My current advice/hints/practice (note: this is from a non-US perspective, but apart from the content of emails/phonecalls, most of the points below would still be applicable even if I thought I technically had 4th amendment protections):

Make sure you've got GPG/PGP installed and configured, that you've got a working keypair (with "enough" bits and a securely stored private key and passphrase), make sure your public key is "findable" either on a public keyserver in an identifiable/searchable form or on your own site/blog/.finger/where-ever - and occasionally use it for completely innocuous communication. (I've committed to sending at least one GPG encrypted email a week, and regularly communication with friends who'll deal with it without getting asnnoyed)
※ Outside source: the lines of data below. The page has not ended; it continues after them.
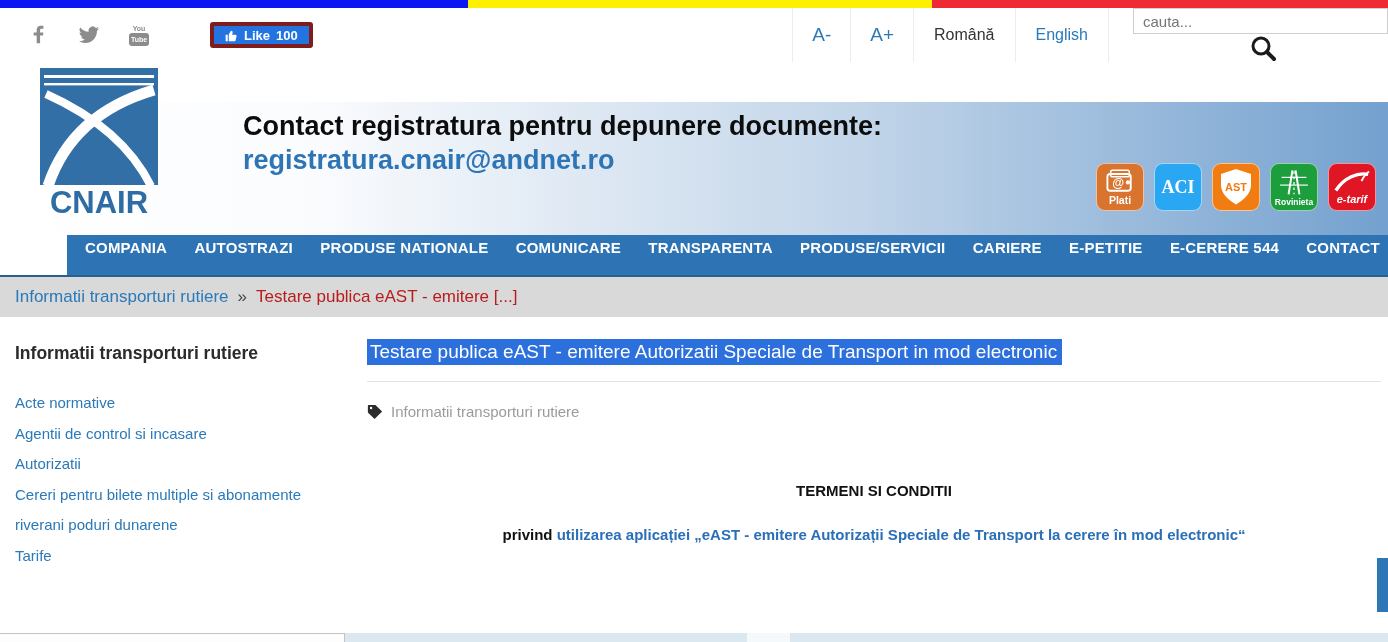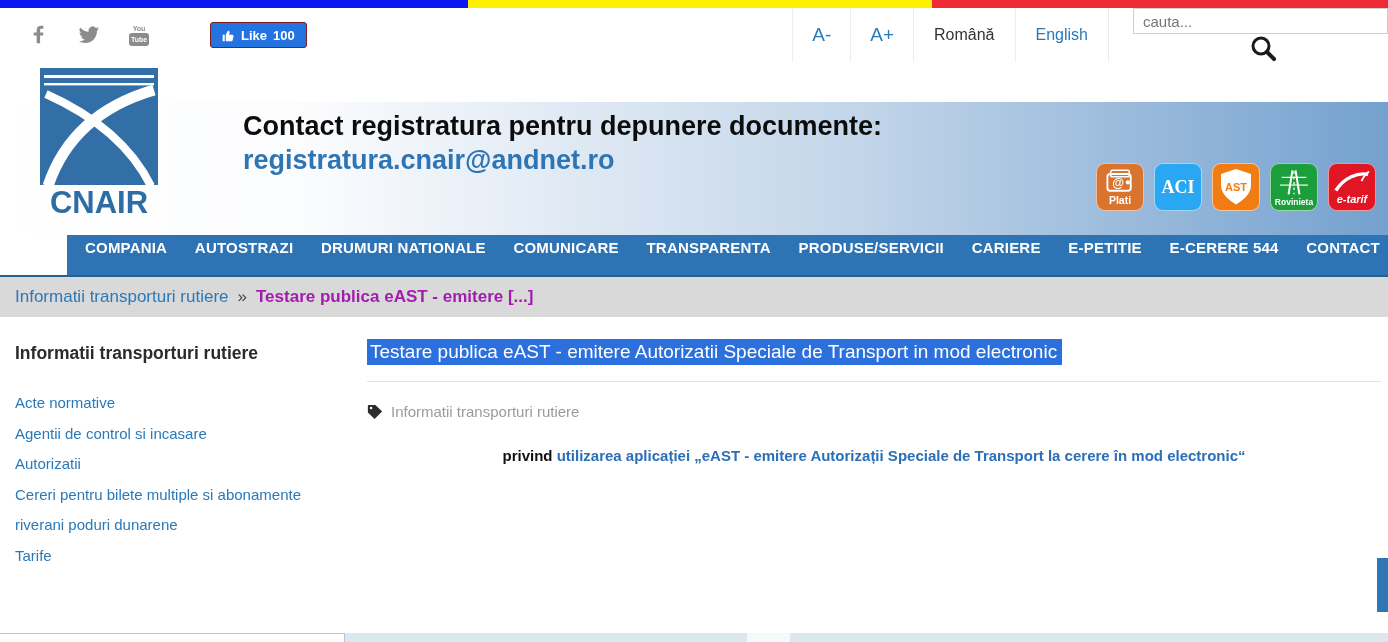--- a/index.html
+++ b/index.html
@@ -19,7 +19,7 @@
   .yt-wrap { display:flex; flex-direction:column; align-items:center; line-height:1; }
   .yt-you { font-size:7px; color:#8c8c8c; font-weight:bold; }
   .yt-box { margin-top:1px; width:20px; height:13px; background:#8c8c8c; border-radius:3px; color:#fff; font-size:7px; font-weight:bold; display:flex; align-items:center; justify-content:center; }
-  .like-btn { margin-left:32px; height:26px; background:#2374e1; border:1px solid #7f1d1d; border-radius:3px; color:#fff; font-size:13px; font-weight:bold; display:flex; align-items:center; gap:6px; padding:0 11px; cursor:pointer; }
+  .like-btn { margin-left:32px; height:26px; background:#2374e1; border:4px solid #7f1d1d; border-radius:3px; color:#fff; font-size:13px; font-weight:bold; display:flex; align-items:center; gap:6px; padding:0 11px; cursor:pointer; }
   .tb-right { margin-left:auto; display:flex; align-items:stretch; }
   .cell { display:flex; align-items:center; padding:0 20px; border-left:1px solid #ededed; font-size:16px; }
   .email-cell { gap:6px; }

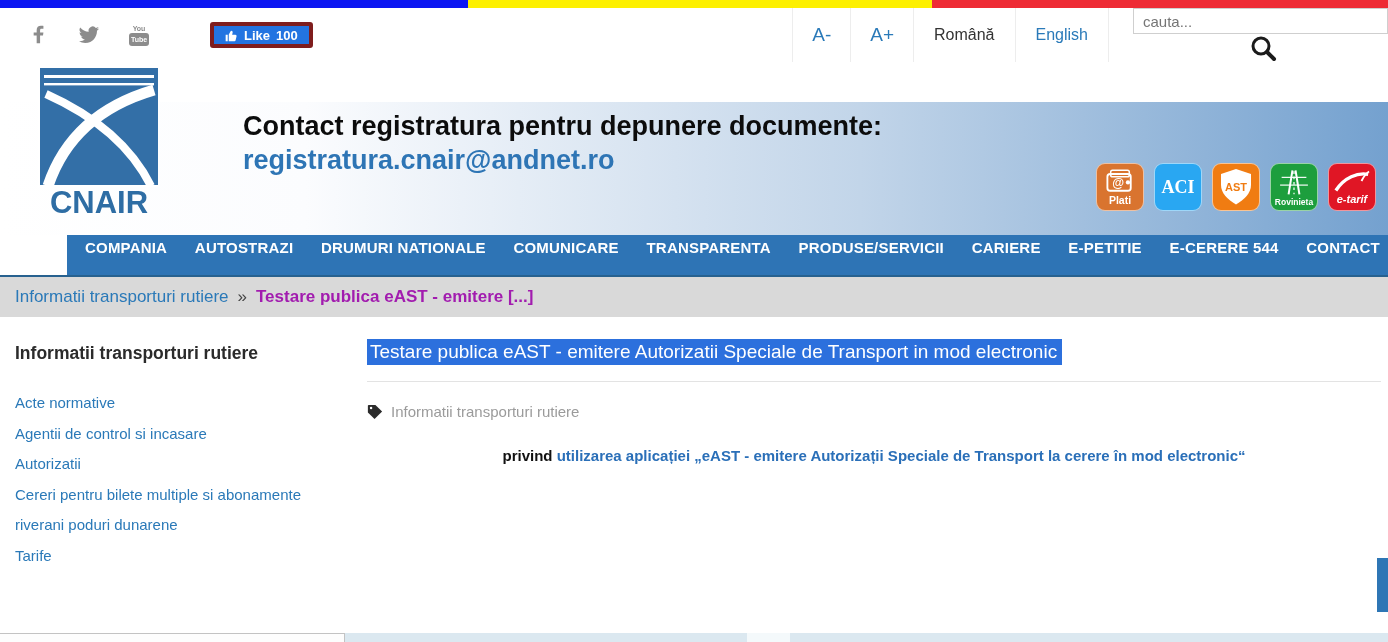--- a/index.html
+++ b/index.html
@@ -202,7 +202,7 @@
     <div class="nav-items">
       <span class="nav-item">COMPANIA</span>
       <span class="nav-item">AUTOSTRAZI</span>
-      <span class="nav-item">DRUMURI NATIONALE</span>
+      <span class="nav-item">PRODUSE NATIONALE</span>
       <span class="nav-item">COMUNICARE</span>
       <span class="nav-item">TRANSPARENTA</span>
       <span class="nav-item">PRODUSE/SERVICII</span>

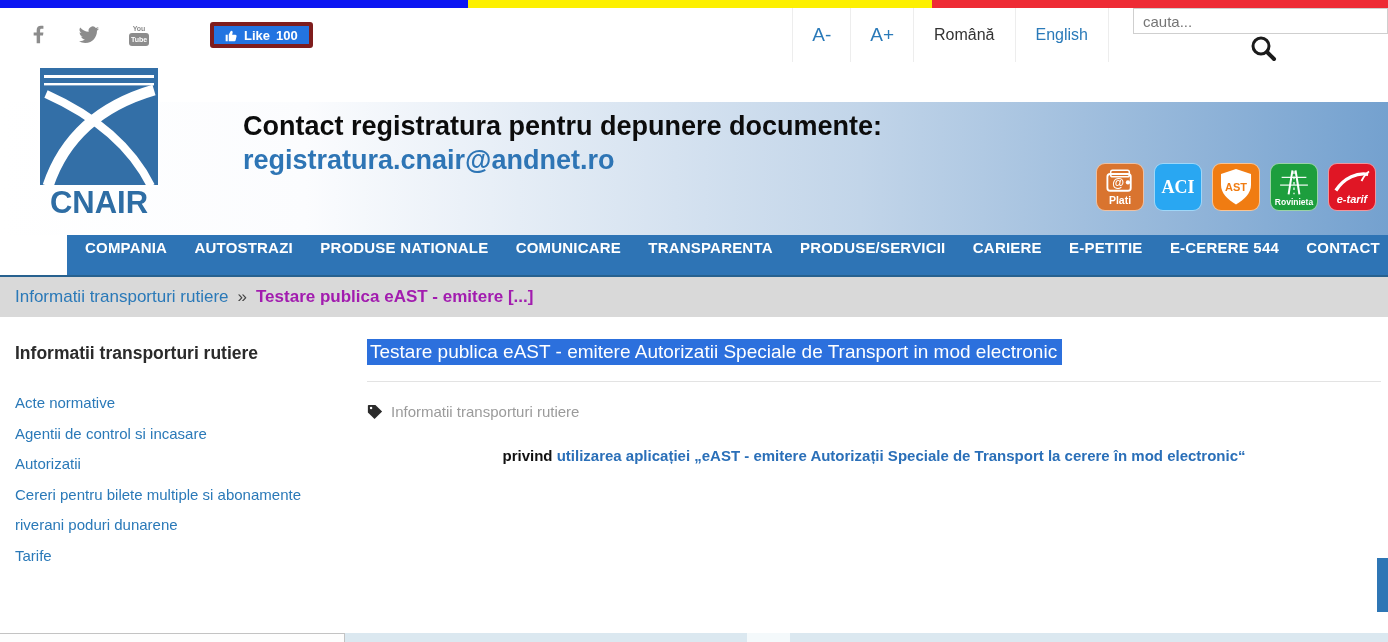--- a/index.html
+++ b/index.html
@@ -65,7 +65,7 @@
   .breadcrumb { position:absolute; top:277px; left:0; width:100%; height:40px; background:#d9d9d9; display:flex; align-items:center; padding-left:15px; gap:9px; font-size:17px; }
   .bc-link { color:#2a79b8; cursor:pointer; }
   .bc-sep { color:#444; }
-  .bc-current { color:#a21caf;font-weight:bold; }
+  .bc-current { color:#b91c1c; }
 
   
   .sidebar { position:absolute; left:15px; top:343px; width:332px; }

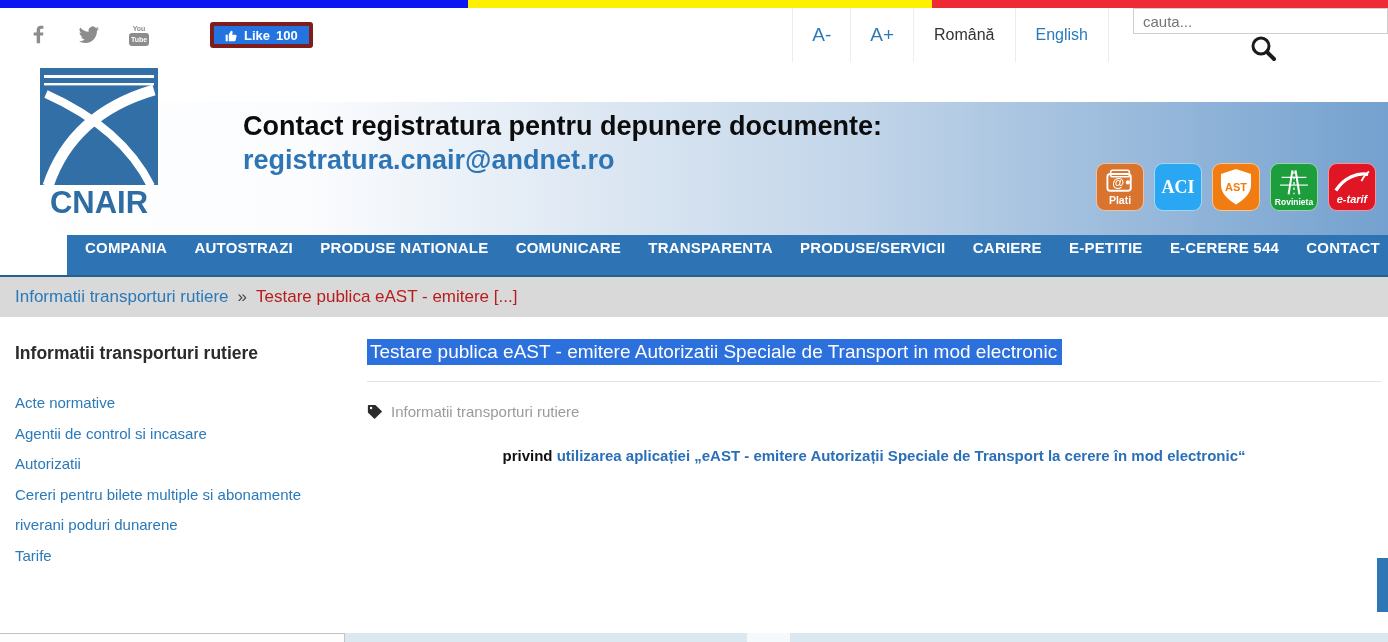--- a/index.html
+++ b/index.html
@@ -240,6 +240,7 @@
       </svg>
       <span>Informatii transporturi rutiere</span>
     </div>
+    <div class="terms-heading">TERMENI SI CONDITII</div>
     <div class="terms-line">
       <span>privind</span>
       <span class="terms-link">utilizarea aplicației „eAST - emitere Autorizații Speciale de Transport la cerere în mod electronic“</span>

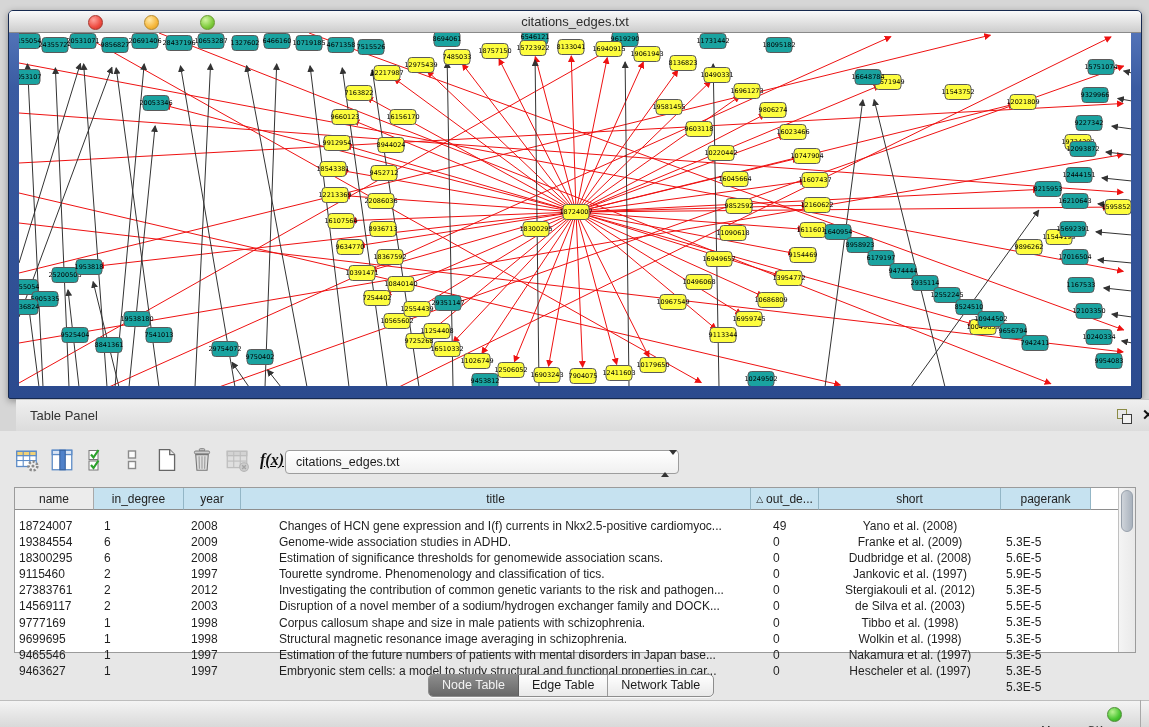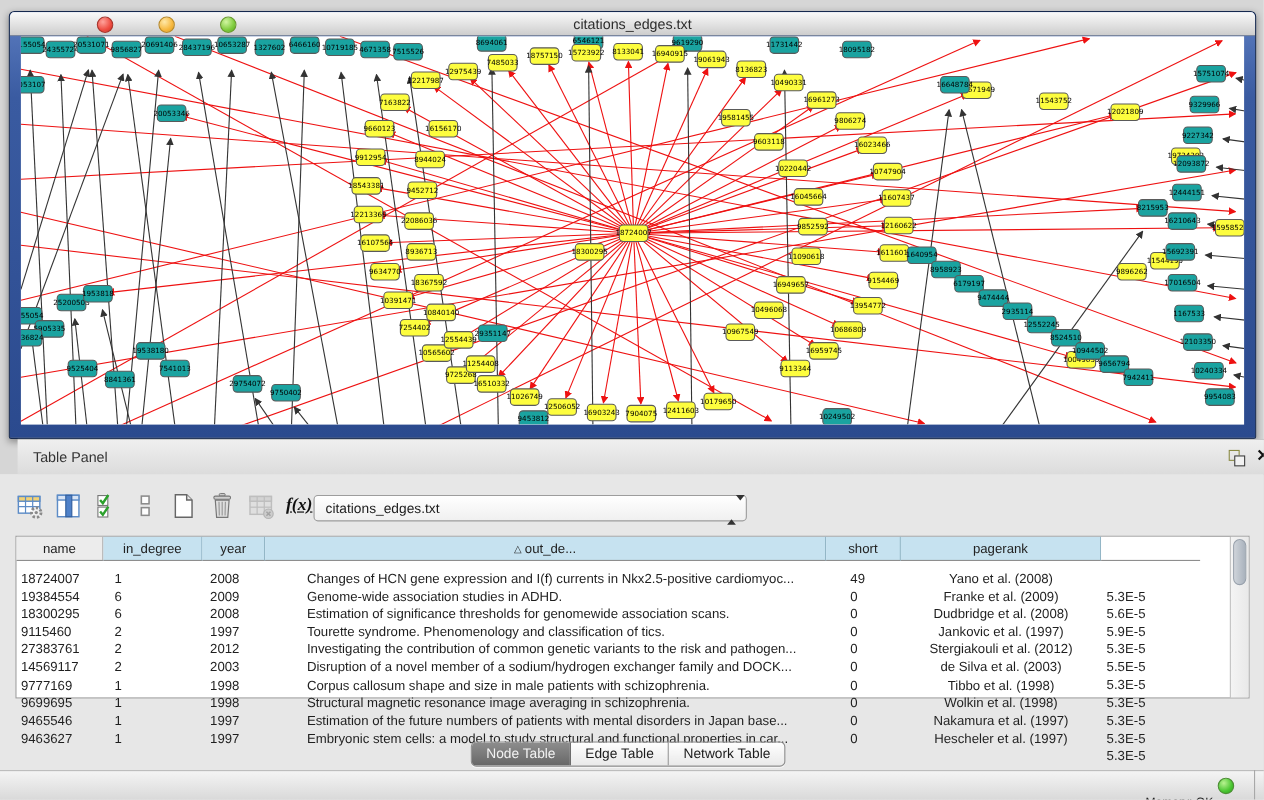--- a/index.html
+++ b/index.html
@@ -46,7 +46,7 @@
   .combo-arr .up{width:0;height:0;border-left:4px solid transparent;border-right:4px solid transparent;border-bottom:5px solid #333;margin-bottom:3px;}
   .combo-arr .dn{width:0;height:0;border-left:4px solid transparent;border-right:4px solid transparent;border-top:5px solid #333;}
 
-  .tbl{position:absolute;left:14px;top:487px;width:1122px;height:148px;background:#fff;
+  .tbl{position:absolute;left:14px;top:487px;width:1122px;height:166px;background:#fff;
        border:1px solid #9b9b9b;box-sizing:border-box;display:flex;}
   .tbl-main{width:1104px;}
   .thead,.tr{display:grid;grid-template-columns:79px 90px 57px 510px 68px 182px 90px 1fr;}

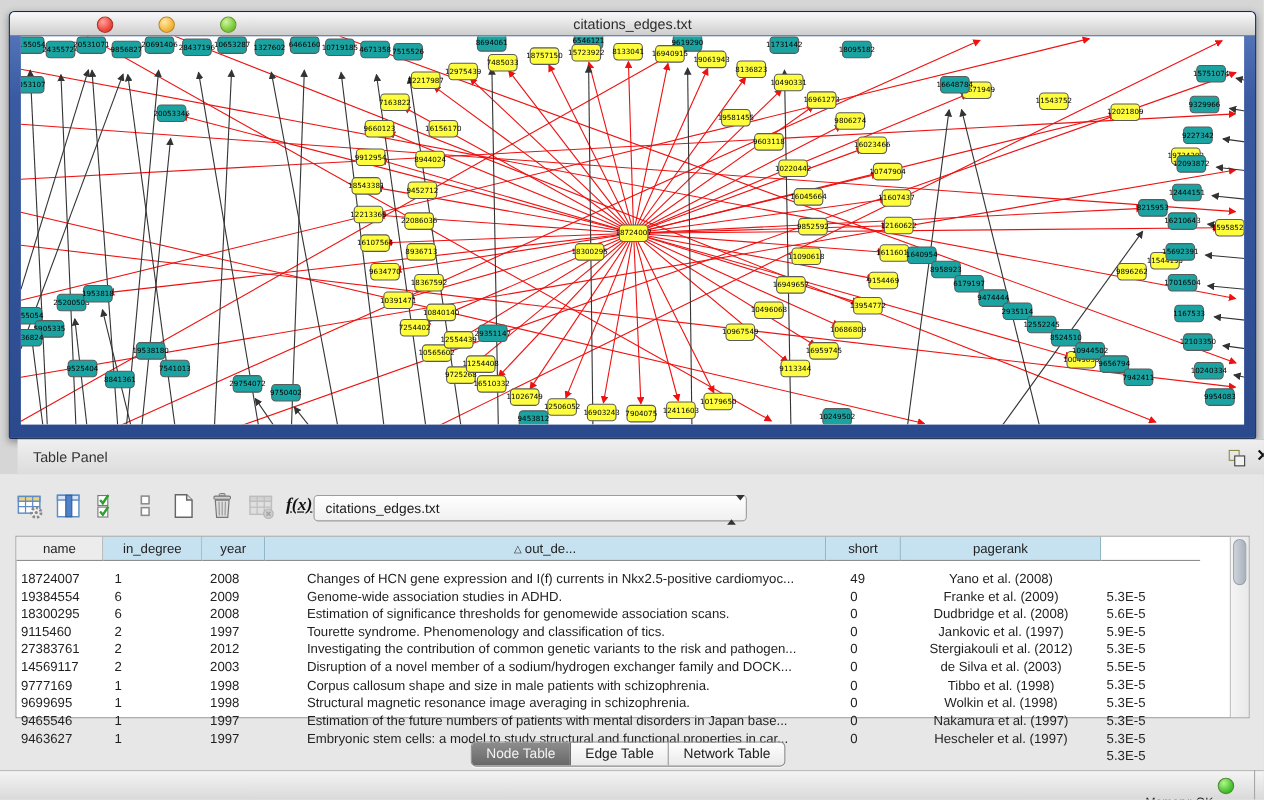--- a/index.html
+++ b/index.html
@@ -812,6 +812,9 @@
             <span>year</span>
           </div>
           <div class="th">
+            <span>title</span>
+          </div>
+          <div class="th">
             <span class="sortmark">△</span>
             <span>out_de...</span>
           </div>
Make sure you've got some "disk encryption" installed and configured. Put an encrypted partition on DropBox/GoogleDrive/SkyDrive/BTSync. Keep some innocuous (but regularly changing) data in there - as well as using it to store the occasional file that your really do want encrypted. (I'm using encfs, and the commercial version BoxCryptor on MacOS)

Download and install the TorBrowser bundle - possibly in your encrypted cloud-stored partition. Use it every now and then - I make a habit of using it when browsing government sites for mundane inquiries - including occasionally intentionally "leaking" personally identifying information over an SSL/Tor connection, just so if anyone goes looking they'll see a regular law-abiding(enough) citizen doing mundane law-abiding government interaction over strongly private connections.

Raise the privacy/spying issue when appropriate to people who've probably not considered it. Mention that while Google Docs and Gmail are convenient and inexpensive - that someone might be required to answer due diligence questions about choosing them over on-premises alternatives one day. Point out that Skype/Yammer/AIM/gTalk might not be the appropriate channel for discussing corporate-in-confidence matters. Ask the question about whether the data jurisdiction of MessageLabs or Outlook.com email meets regulatory obligations for business or customer (or patient or child) privacy. Don't be a pain in the ass about it - but become known as "the guy who always makes sure those points get raised and minuted at the appropriate meetings".